My translator survived Mariupol’s hell

A columnist's encounter with a translator who has survived incessant attacks from Russia shares her story.

By

Opinion

April 7, 2022 - 12:31 PM

Ukrainian servicemen are seen at the explosion site as a result of a rocket strike into the shopping mall on March 21, 2022, in Kyiv, Ukraine. As Russia's advance on Kyiv has largely stalled, the Ukrainian capital has continued to be hit by missiles and shellfire. More than three million people have fled Ukraine since Russia launched its large-scale invasion of the country on Feb. 24. Photo by (Anastasia Vlasova/Getty Images/TNS)

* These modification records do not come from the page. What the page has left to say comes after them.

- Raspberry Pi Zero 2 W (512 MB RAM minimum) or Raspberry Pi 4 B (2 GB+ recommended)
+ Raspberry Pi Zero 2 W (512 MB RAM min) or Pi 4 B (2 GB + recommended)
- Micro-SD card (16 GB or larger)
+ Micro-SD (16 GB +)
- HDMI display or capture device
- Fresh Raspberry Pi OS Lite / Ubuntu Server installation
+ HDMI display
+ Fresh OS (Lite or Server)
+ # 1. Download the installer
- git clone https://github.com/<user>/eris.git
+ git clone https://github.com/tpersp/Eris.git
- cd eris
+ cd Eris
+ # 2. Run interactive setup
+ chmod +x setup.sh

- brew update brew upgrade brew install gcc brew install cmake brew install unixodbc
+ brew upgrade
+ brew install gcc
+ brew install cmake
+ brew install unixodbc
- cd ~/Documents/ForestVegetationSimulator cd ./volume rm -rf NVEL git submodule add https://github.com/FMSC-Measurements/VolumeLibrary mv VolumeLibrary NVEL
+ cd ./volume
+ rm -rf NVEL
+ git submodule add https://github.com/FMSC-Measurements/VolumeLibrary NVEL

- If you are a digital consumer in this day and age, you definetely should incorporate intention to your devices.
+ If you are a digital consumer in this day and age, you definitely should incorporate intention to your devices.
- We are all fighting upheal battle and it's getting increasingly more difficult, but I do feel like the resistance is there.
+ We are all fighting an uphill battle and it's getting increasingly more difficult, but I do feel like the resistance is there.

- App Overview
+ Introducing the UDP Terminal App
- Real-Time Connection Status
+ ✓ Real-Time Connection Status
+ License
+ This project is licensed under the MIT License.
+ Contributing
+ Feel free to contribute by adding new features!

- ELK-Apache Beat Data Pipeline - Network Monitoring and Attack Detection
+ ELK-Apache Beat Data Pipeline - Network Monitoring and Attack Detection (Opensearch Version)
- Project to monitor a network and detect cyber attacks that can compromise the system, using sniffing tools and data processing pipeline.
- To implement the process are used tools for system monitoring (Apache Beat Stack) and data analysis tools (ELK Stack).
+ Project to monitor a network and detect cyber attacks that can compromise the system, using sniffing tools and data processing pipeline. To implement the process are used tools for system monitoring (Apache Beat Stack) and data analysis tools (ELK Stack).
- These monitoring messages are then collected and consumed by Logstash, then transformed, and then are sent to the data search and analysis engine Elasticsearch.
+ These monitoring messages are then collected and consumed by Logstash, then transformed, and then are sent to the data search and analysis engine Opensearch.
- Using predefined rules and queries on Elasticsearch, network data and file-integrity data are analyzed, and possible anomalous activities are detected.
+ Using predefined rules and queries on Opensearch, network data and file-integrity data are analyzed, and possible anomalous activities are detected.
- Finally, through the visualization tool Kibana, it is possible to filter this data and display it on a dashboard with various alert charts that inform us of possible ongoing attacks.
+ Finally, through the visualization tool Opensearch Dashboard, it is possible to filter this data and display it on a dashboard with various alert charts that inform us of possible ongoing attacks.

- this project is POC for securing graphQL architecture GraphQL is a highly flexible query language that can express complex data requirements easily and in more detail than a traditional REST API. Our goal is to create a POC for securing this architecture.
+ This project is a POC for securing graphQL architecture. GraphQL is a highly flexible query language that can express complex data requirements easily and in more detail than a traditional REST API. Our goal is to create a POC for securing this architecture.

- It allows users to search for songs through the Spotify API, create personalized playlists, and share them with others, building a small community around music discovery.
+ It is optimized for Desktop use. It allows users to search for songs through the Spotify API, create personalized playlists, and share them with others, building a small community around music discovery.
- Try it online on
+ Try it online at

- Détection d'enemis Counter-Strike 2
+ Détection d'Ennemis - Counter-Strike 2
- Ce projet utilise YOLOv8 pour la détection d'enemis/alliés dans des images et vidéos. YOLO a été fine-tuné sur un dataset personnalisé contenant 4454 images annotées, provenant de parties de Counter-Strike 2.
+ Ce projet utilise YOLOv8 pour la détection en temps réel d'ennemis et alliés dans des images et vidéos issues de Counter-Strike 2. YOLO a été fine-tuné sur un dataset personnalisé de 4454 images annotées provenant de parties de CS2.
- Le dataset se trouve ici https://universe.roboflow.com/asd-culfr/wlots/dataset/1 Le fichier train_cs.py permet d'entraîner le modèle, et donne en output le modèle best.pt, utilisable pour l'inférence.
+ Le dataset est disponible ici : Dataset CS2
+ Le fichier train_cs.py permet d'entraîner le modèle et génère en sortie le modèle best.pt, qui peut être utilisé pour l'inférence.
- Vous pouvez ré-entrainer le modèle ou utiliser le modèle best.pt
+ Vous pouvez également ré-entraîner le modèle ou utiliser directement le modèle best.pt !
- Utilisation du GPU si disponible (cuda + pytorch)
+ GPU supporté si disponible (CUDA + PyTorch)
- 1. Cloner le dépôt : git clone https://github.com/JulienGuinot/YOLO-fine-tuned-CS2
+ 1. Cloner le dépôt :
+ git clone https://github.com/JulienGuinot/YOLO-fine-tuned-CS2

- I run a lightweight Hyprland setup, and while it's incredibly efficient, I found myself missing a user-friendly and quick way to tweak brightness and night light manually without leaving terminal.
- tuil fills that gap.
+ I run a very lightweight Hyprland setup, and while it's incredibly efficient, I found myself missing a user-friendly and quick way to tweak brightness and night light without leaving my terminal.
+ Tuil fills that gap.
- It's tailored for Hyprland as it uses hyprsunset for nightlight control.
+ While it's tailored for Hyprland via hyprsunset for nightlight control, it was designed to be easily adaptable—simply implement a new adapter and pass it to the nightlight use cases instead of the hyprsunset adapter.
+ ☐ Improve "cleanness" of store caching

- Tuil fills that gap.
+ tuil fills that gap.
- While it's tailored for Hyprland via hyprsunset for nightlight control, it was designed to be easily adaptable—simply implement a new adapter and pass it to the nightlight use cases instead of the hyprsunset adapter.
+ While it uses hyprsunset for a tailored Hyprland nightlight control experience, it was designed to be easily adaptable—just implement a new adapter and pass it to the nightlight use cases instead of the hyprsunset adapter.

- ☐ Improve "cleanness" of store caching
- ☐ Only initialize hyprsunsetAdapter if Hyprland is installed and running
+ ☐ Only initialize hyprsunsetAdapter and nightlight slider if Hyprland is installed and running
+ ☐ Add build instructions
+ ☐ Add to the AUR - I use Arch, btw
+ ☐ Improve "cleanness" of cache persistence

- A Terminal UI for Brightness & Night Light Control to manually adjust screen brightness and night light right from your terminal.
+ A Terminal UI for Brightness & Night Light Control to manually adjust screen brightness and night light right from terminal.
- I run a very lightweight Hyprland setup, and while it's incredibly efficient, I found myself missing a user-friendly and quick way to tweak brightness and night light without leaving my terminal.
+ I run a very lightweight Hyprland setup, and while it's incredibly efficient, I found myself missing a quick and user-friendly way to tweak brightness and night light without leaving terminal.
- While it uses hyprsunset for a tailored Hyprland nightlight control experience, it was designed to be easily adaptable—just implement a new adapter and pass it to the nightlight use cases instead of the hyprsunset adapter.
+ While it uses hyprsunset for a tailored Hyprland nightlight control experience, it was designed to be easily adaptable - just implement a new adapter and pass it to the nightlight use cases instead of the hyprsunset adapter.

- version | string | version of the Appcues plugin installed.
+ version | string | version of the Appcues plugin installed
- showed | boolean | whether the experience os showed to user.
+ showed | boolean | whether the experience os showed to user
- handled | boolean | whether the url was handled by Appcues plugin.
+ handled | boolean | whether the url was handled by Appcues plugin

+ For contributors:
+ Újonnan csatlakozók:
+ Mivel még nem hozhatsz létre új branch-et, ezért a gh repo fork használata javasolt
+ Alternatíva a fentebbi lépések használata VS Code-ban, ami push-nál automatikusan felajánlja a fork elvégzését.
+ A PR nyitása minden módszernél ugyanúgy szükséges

Alina is one of the lucky ones. She’s not dead from starvation or a Russian bullet or missile in Mariupol.

The world is witnessing the horror of Russian war crimes in Ukraine — as revealed in Bucha after Russian troops withdrew from the town near Kyiv. Yet the torture, executions, and casual killing of civilians in Bucha is only a fraction of the ongoing horrors in other besieged towns and cities such as Mariupol. There, in Alina’s home city, more than 100,000 desperate civilians are being prevented from leaving by Russian shelling.

Alina’s story reveals how tens of thousands of ordinary Ukrainians are confronting an occupation unlike anything Europeans have experienced since the Nazi invasions of World War II.